If your sweetbreads are large, slice them into medallions. Spread the flour on a plate and season with lots of salt and pepper, then toss the sweetbreads in the seasoned flour until well coated on all sides.
Melt the butter in a heavy bottomed skillet and cook the sweetbreads over medium heat until golden brown. Place the browned sweetbreads on a paper towel-lined plate and set aside, tenting loosely with foil to keep warm.
Whisk the tablespoon of lemon juice with a pinch of salt, a few grinds of pepper, and the olive oil in a small bowl until emulsified. Add the capers, celery leaves and parsley and stir to combine.
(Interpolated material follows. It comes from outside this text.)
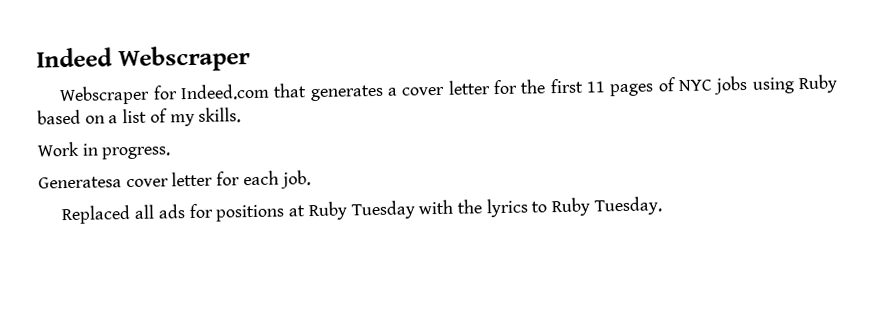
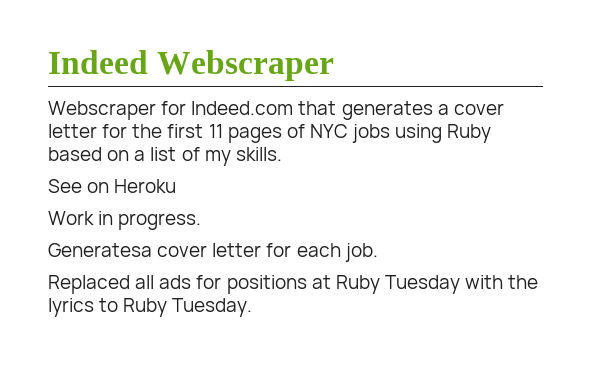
(242, 115) none -> [48,179,177,193] // See on Heroku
Place the sweetbreads on a serving plate, and drizzle the sauce all around. Finish with a little flaky salt if desired.
Sweetbreads & Bacon
- 1 lb. calf's or lamb's sweetbreads
- 1/2 lb. tomatoes, sliced & peeled or 1 tin
- 1 c. water or stock
- 1 lb. streaky bacon rashers (slices)
- 1 sm. onion, finely chopped
- 1 tbsp. chopped parsley
- Salt & pepper
Soak the sweetbreads in cold salted water for at least 30 minutes.
Change the water, salt it and bring them to the boil. Cook for 10 minutes.
Strain and let them get cold, then remove any skin or membrane.
Take the rind from the rashers and wrap each sweetbread in the bacon. (If the sweetbreads are not all the same size, cut them accordingly.)
Put in a lightly greased oven-proof dish. Season well and add the onion, tomatoes and stock.
Sprinkle with parsley and cook in a moderate oven (350 degrees electric; gas regulo 3-4) for 35 to 40 minutes.
If any of the bacon is not utilized, roll into curls and grill them. Use these crisp bacon rolls as garnish on top of the sweetbreads when serving.